Excavations in Hasankeyf, one of the world’s oldest settlements, first began in the 1980s with an aim to bring its hidden history to the surface.
Archaeological excavations at Hasankeyf Castle have re-started with the goal of bringing out and preserving what was once known as the strongest castle in the east. It was built in the 4th century by the Byzantines in the modern-day Turkish city of Batman.
The excavations at the 12,000-year-old castle first started in the 80s. And since then two rounds of excavations have been completed.
The Castle, also known as “Hisno Koyfa”, meaning rock fortress, had a religious function during the Byzantine rule that lasted for about 300 years. Later it was conquered by Emevis, Abbasids, Hamdanis, Mervanis, Artuks, Eyyubis and Ottomans respectively.

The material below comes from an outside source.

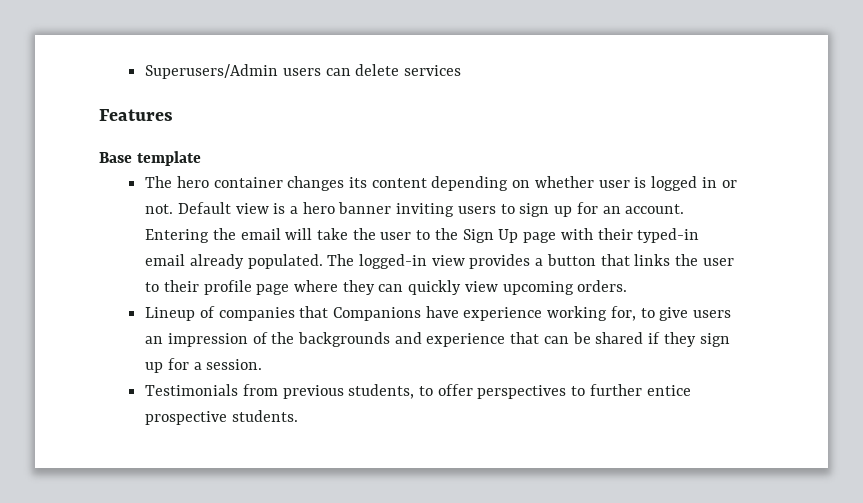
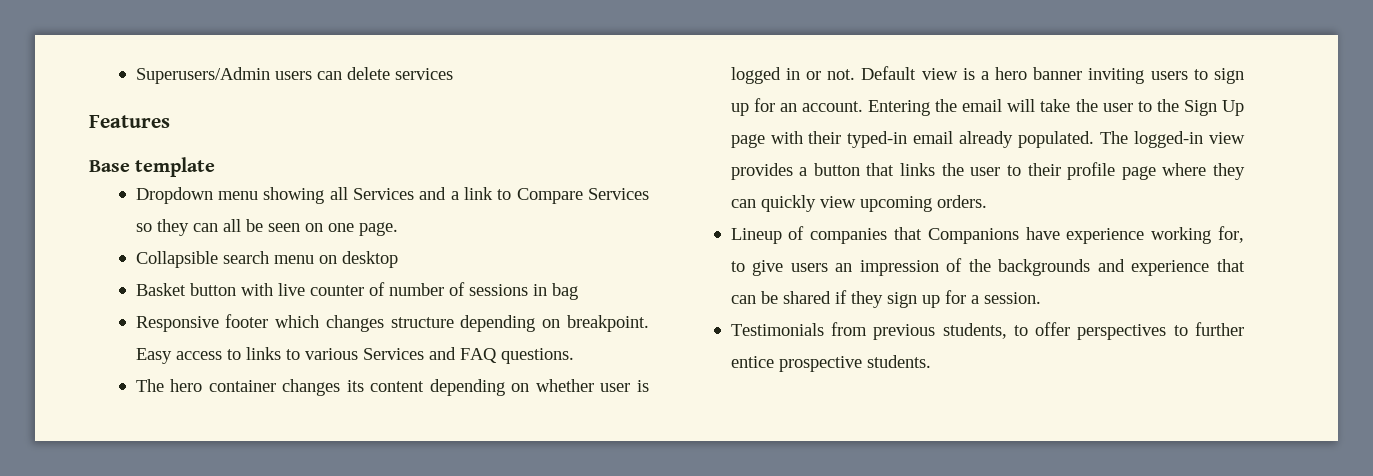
(201, 158) none -> [135,187,649,204] [135,219,398,236] [135,251,398,268] [135,282,578,300] [135,314,649,332] [135,347,574,364] // Dropdown menu showing all Services and a link to Compare Services so they can all be seen on one page. // Collapsible search menu on desktop // Basket button with live counter of number of sessions in bag // Responsive footer which changes structure depending on breakpoint. Easy access to links to various Services and FAQ questions.

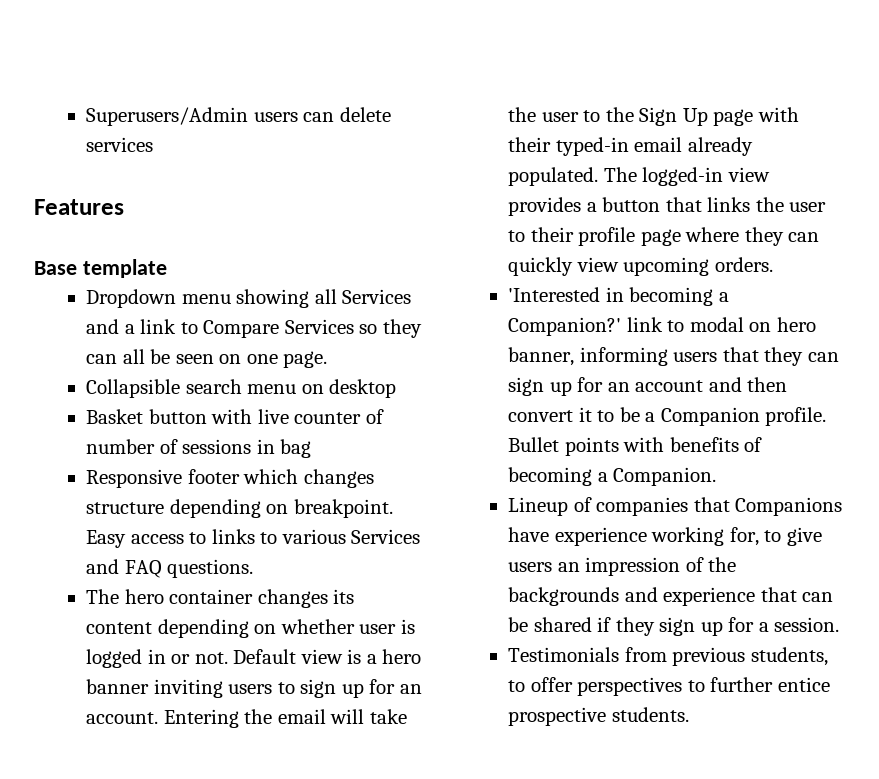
(987, 201) none -> [508,287,729,306] [508,317,816,336] [508,347,839,366] [508,377,788,396] [508,407,827,426] [508,437,763,456] [508,467,717,486] // 'Interested in becoming a Companion?' link to modal on hero banner, informing users that they can sign up for an account and then convert it to be a Companion profile. Bullet points with benefits of becoming a Companion.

“The district, due to its historical assets, has been declared as a natural conservation area since 1981. These historical assets will probably have been under water due to Ilısu Dam in the scope of the GAP project,” according to Turkey's Ministry Of Culture and Tourism.
“Therefore, the rescue excavations for movable historical and archaeological works of art are still being carried on,” the ministry’s website said. The historic city was evacuated after the dam, which generates electricity for southeastern Turkey, started filling downstream.
Zekai Erdal, an associate professor in the Art History Department of Mardin Artuklu University's Faculty of Literature, who’s leading the third round of excavations told Anadolu Agency that only parts of the city that are at a lower elevation were buried under water, and the upper areas that once functioned as the capital of the Roman province of Arzanene is preserved. The castle is located in the upper town.
"The Hasankeyf Castle should be considered as a whole together with the valley and structures around it. Our castle covers an area of 110 decares (27 acres)," Erdal said.
"The best example of this is Ephesus. Excavations in Ephesus have been going on for more than 100 years. Hasankeyf also has a capacity that can last for hundreds of years in this context," he added.
Located on the banks of the Tigris River, the town stood in an important transit route as it was a center of commercial and military routes. Erdal said, that’s why it is possible to discover mounds from the pre-Neolithic period in Hasankeyf and in its surrounding region.
For Erdal, the most significant remains of the Hasankeyf Castle is the “Secret Gate” -- a rare example of its kind in Turkey.
"In castles, there are always secret gates that are used to evacuate both members of the dynasty and important figures or even the general public in the castle, when there is a raid or attack on the castle," Erdal said.
In the case of Hasankeyf castle, the secret gate that preserved its original texture to this day, provides secret escapes from incidents in the castle as from the deep valley it connects to other valleys to the south of the castle.
"Our gate is on the hillside next to the castle, in a position that oversees the surrounding region and through the rocky, carved road and stairs it descends into the deep valley," Erdal said," Erdal added.
The ancient artefacts that were dugout in the first two rounds of excavations can be seen at the Hasankeyf Museum.